## Task goal
The entries below contain a line with "table.size-table tr.cols th" and a line with "text-decoration: none ->". Retype exactly everything from the first down to the second, both included, and nothing else.

## Study material
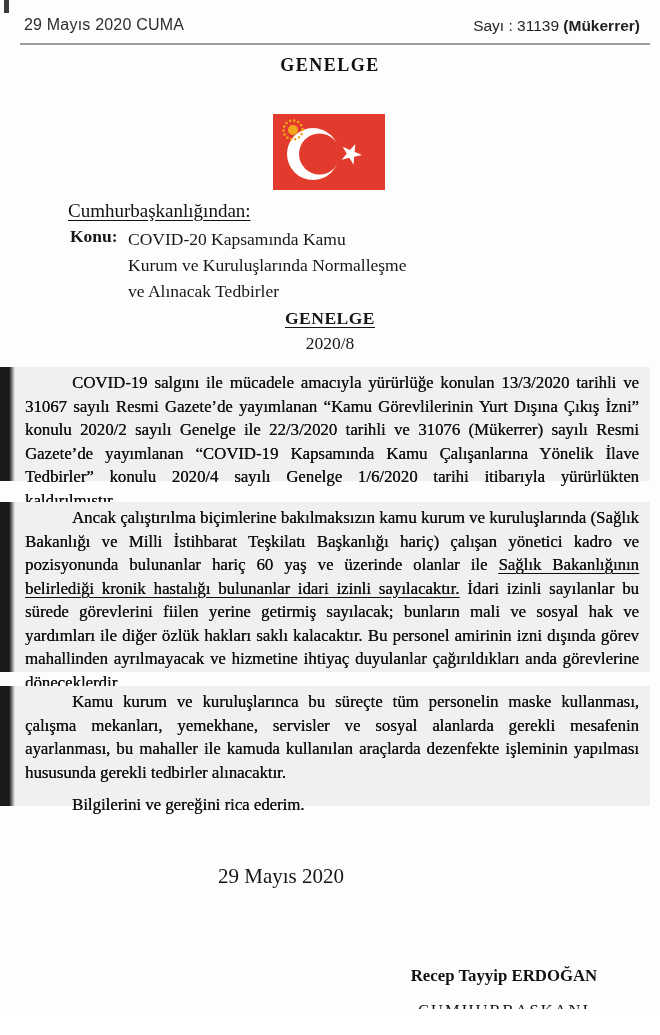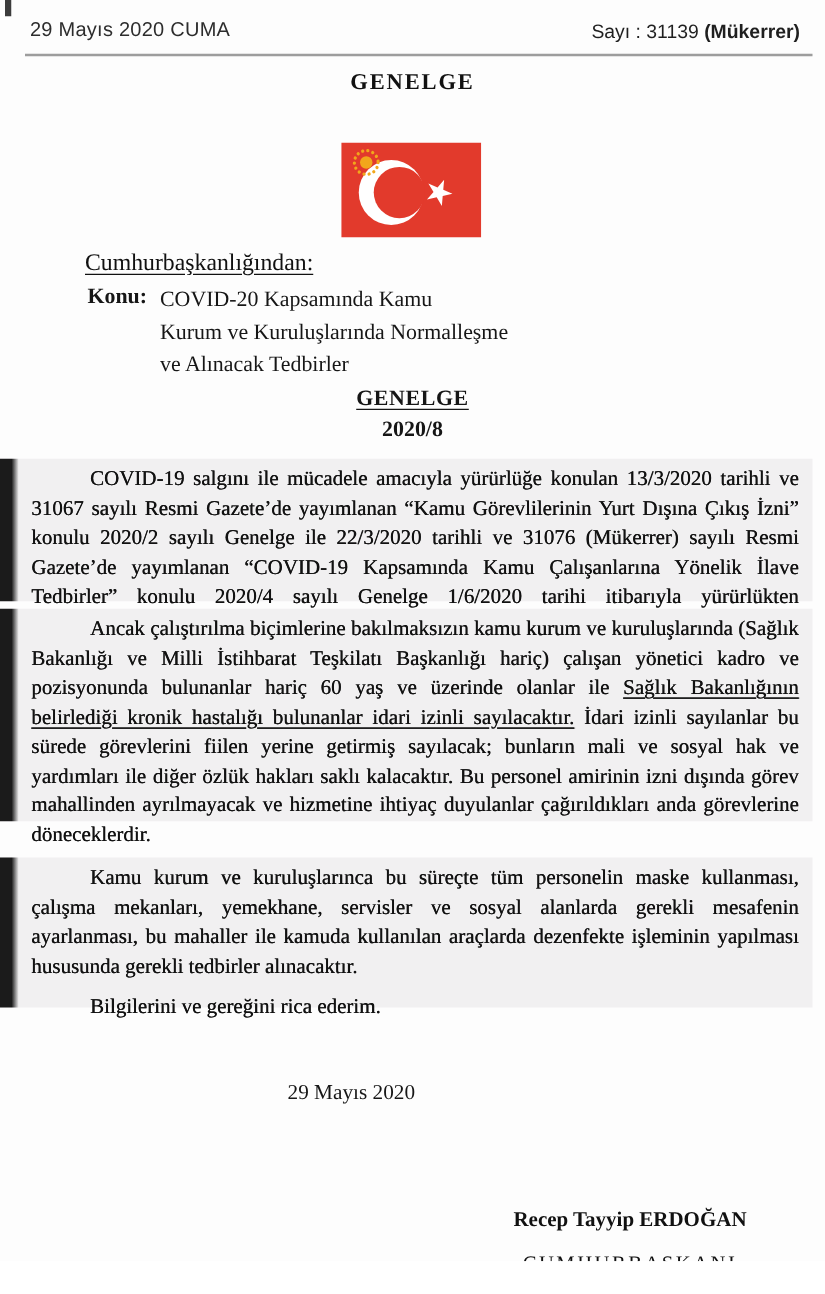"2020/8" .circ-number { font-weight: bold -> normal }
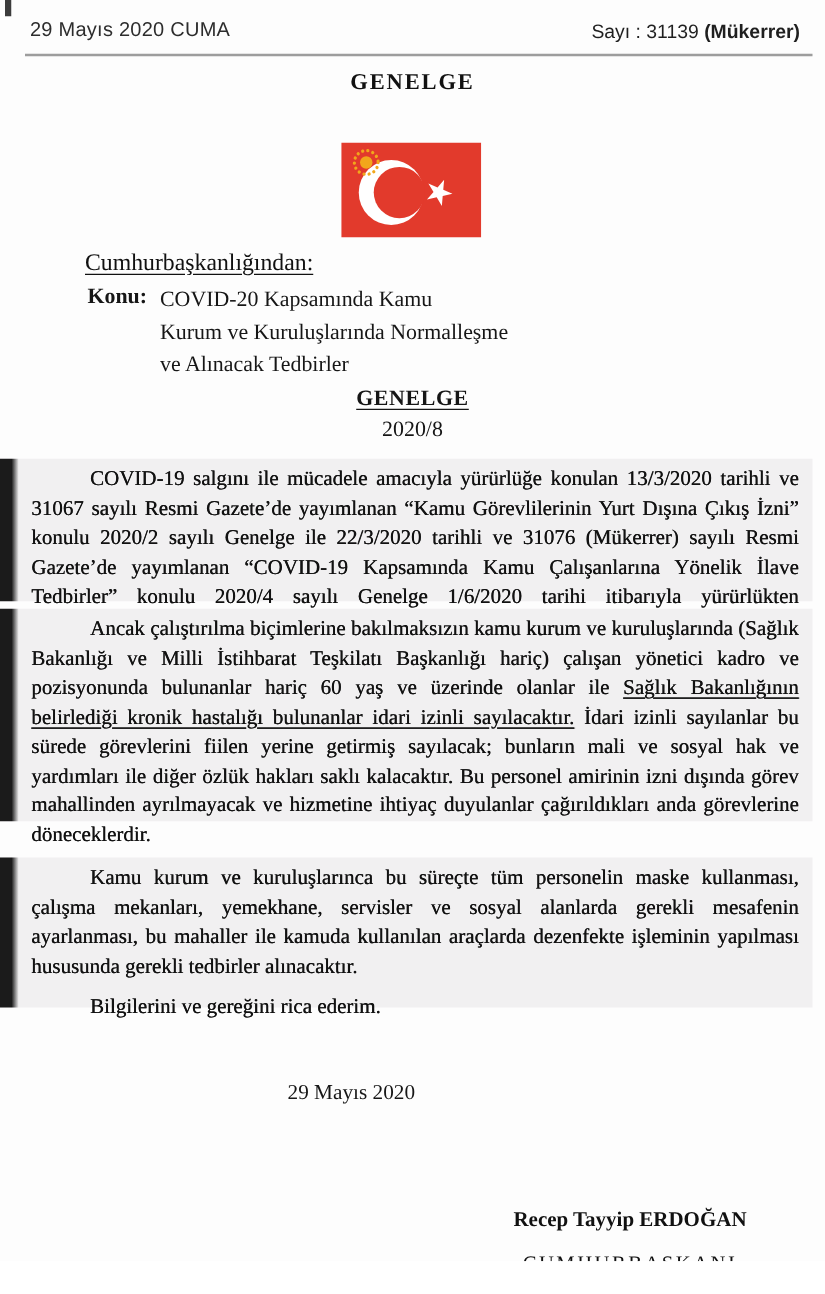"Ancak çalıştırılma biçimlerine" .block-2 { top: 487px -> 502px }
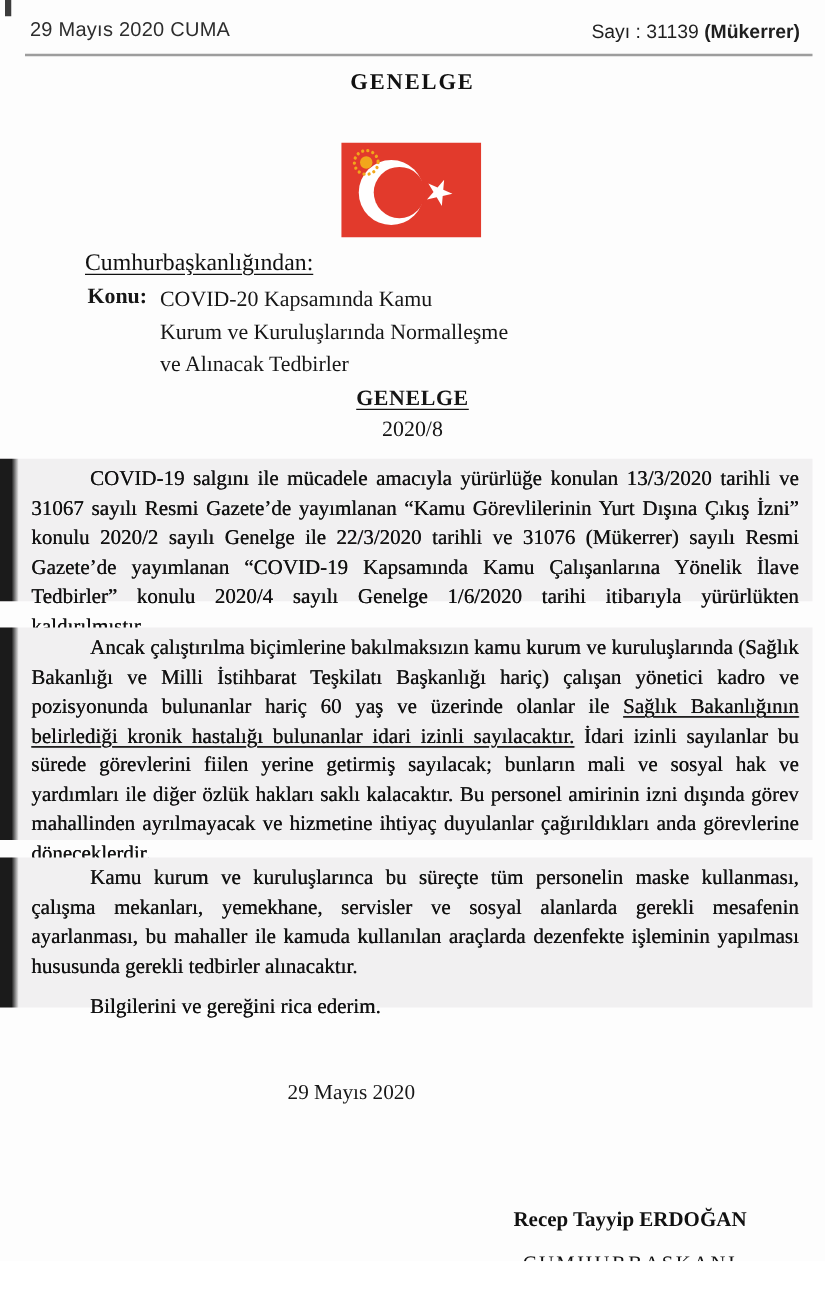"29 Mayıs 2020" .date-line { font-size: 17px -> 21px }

==

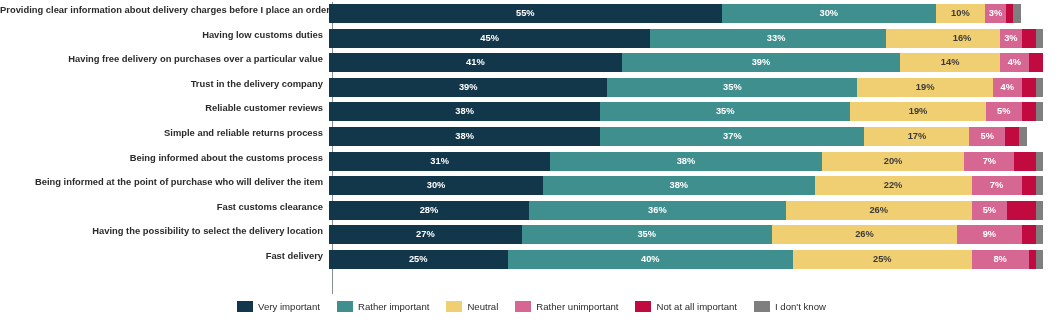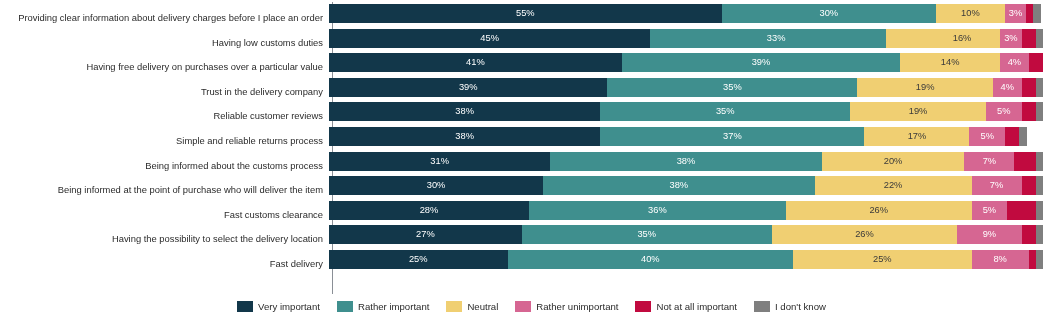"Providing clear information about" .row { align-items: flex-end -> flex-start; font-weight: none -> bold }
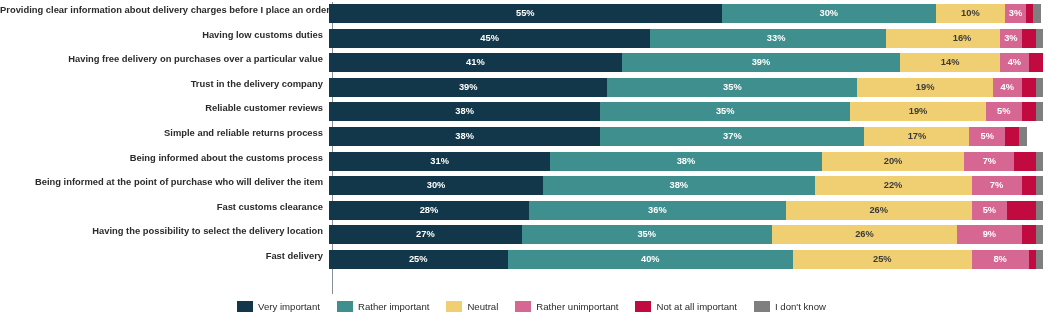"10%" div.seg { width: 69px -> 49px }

==

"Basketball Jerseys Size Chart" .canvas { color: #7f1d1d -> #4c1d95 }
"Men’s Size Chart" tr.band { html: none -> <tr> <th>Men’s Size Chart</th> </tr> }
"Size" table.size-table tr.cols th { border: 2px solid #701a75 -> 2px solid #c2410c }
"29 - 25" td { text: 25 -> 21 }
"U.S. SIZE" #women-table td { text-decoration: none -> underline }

## Answer below
"Size" table.size-table tr.cols th { border: 2px solid #701a75 -> 2px solid #c2410c }
"29 - 25" td { text: 25 -> 21 }
"U.S. SIZE" #women-table td { text-decoration: none -> underline }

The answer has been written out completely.